Plasmid | Characteristic | Reference |
---|---|---|
pENTR/D-TOPO |
Gateway entry clone |
Invitrogen, USA |
pvv214 |
2μ ori, URA3, PPGK1-ccdB-TCYC1 |
[59] |
pENTR-D-TOPO-MTH1 |
Gateway entry clone, MTH1 |
This work |
pEXp214-MTH1.2 |
2μ ori, URA3, PPGK1- MTH1-ΔT-TCYC1 |
This work |
pRS406 |
Integration plasmid, URA3 |
[56] |
pUD143 | Integration plasmid, URA3, PMTH1- MTH1-ΔT-TMTH1 | This work |
Construction of plasmid pEXp214-MTH1.2 was achieved by amplification of MTH1 from genomic DNA of CEN.PK113-7D with primers MTH1fw and MTH1rv using Phusion Hot Start High Fidelity Polymerase (Finnzymes) and subsequent cloning in pVV214 using Gateway Technology [59]. RWB837 was transformed with either pEXp214-MTH1.2 or the empty vector pVV214 resulting in strain IMZ104 and IMZ103 respectively.
Transformation and amplification of plasmids was done in E. coli One Shot TOP10 competent cells (Invitrogen, Grand Island, NY, USA) according to manufacturer's instructions. Plasmids were isolated from E. coli with the Sigma GenElute Plasmid Miniprep Kit (Sigma, St. Louis, USA).
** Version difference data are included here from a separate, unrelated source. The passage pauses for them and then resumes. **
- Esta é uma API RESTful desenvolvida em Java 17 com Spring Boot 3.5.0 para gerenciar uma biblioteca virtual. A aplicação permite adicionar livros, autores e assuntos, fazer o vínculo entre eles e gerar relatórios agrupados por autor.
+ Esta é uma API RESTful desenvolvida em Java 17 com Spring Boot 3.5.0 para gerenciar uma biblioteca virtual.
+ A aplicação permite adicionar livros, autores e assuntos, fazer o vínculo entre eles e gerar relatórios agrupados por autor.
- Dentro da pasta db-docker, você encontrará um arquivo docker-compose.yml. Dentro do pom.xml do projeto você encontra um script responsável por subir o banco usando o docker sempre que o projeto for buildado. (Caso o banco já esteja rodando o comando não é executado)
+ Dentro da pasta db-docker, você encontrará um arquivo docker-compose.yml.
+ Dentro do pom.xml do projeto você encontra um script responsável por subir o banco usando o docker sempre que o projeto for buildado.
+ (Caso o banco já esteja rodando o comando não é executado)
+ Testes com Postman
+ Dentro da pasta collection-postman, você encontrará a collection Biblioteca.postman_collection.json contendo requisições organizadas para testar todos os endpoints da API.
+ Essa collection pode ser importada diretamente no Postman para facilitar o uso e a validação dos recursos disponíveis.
Transformation of plasmids or linear DNA fragments in S. cerevisiae was done according to the lithium-based transformation protocol described by Gietz and Woods [60]. Transformants were selected on synthetic agar medium supplemented with uracil drop-out medium (Y1501, Sigma, St. Louis USA) containing 3% (v/v) ethanol and 2% (v/v) glycerol. Single colony isolates were confirmed to have the correct insert by PCR (Table 2) on colony material suspended in 0.02M NaOH and boiled for ten minutes. Plasmids were isolated from the yeast strains with Zymoprep yeast miniprep kit II (Zymo Research, Orange, CA, USA) and sequenced (Baseclear, Leiden, The Netherlands) for confirmation.
Cultivation procedures
Cultivations were performed at 30°C in synthetic medium with glucose, trace elements and vitamins as described before [58]. Ethanol (3 ml l-1) was added when relevant. Cultivation on solid media was performed on medium containing 20 g l-1 glucose and 20 g l-1 of agarose (Sigma). To minimize the chance of C2-contamination in the medium, agarose instead of agar was chosen for the solid growth media assays. Cultivation in bioreactors was performed in medium containing 7.5 g l-1 glucose supplemented with Antifoam Emulsion C (Sigma), which has been autoclaved separately (120°C) as a 20% (w/v) solution and added to a final concentration of 0.2 g l−1.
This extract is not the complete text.